Topological Horseshoe Induced by Periodic Switching Between Non-Isochronous Planar Systems

TL;DR

This paper provides a numerical criterion for chaos in planar systems created by periodic switching, based on the non-isochronicity of subsystems and the period function of Hamiltonian systems.

Contribution

It introduces a new criterion for chaos in switched planar systems using the period function and monotonicity properties of Hamiltonian systems.

Findings

Derived a checkable criterion for chaos via numerical methods.

Linked the existence of a topological horseshoe to the non-isochronicity of subsystems.

Provided explicit conditions guaranteeing chaotic dynamics in switched Hamiltonian systems.

Abstract

We establish a criterion for the existence of a topological horseshoe in a class of planar systems generated by periodic switching between two subsystems, each admitting a family of closed orbits, where the mechanism for chaos arises from the non-isochronicity of each subsystem.
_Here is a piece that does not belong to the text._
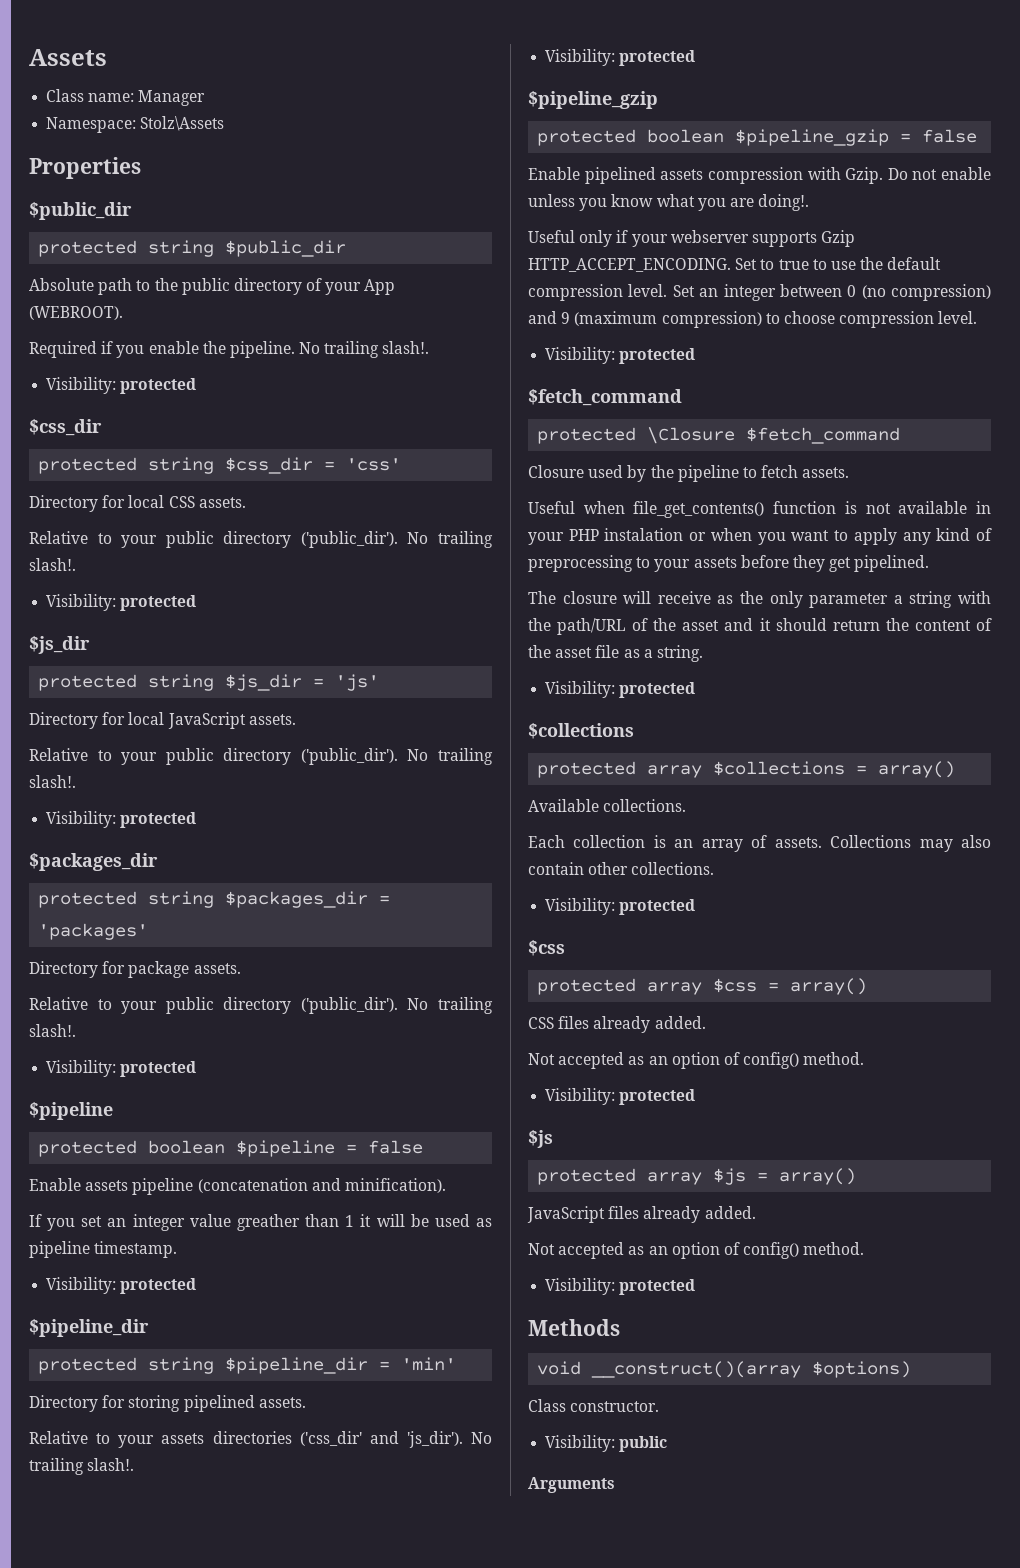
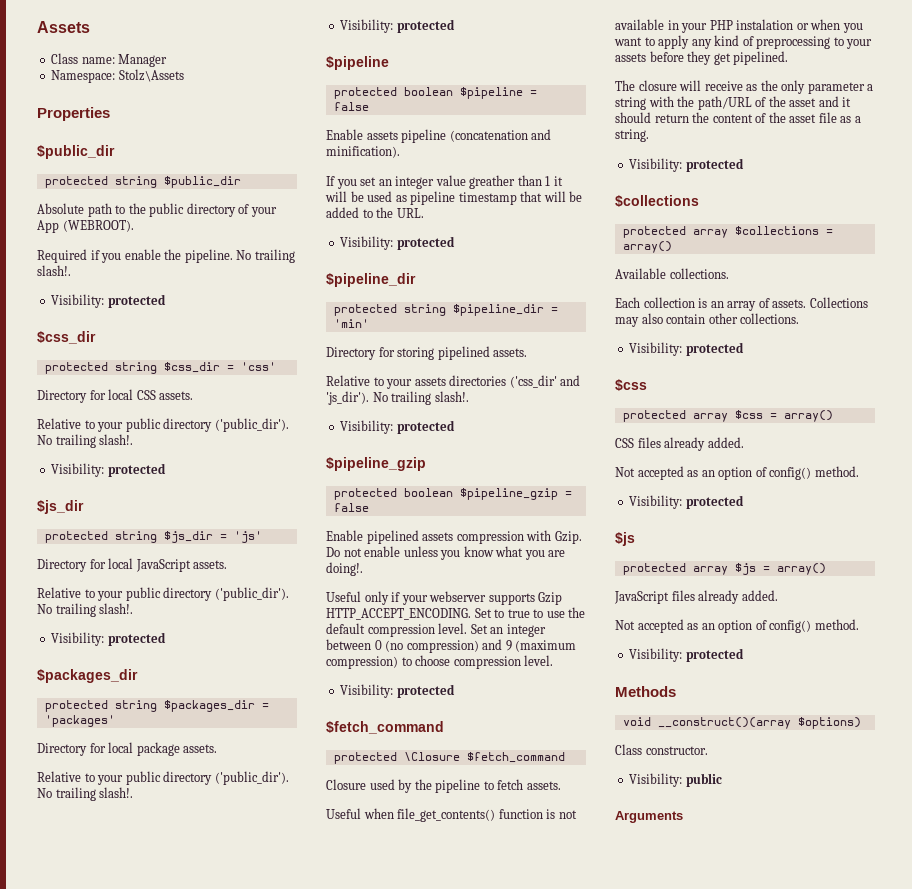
- Directory for package assets.
+ Directory for local package assets.
- If you set an integer value greather than 1 it will be used as pipeline timestamp.
+ If you set an integer value greather than 1 it will be used as pipeline timestamp that will be added to the URL.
Exploiting the relationship between the period function of a Hamiltonian system and the rate of change of the area enclosed by its periodic orbits, we derive a criterion, which can be checked by numerical methods, for the existence of horseshoe in planar systems obtained by switching between two Hamiltonian subsystems. Furthermore, by invoking monotonicity results for the period function in Newtonian Hamiltonian systems, we obtain an explicit and computable criterion that guarantees chaotic dynamics in planar systems generated by switching between two such subsystems.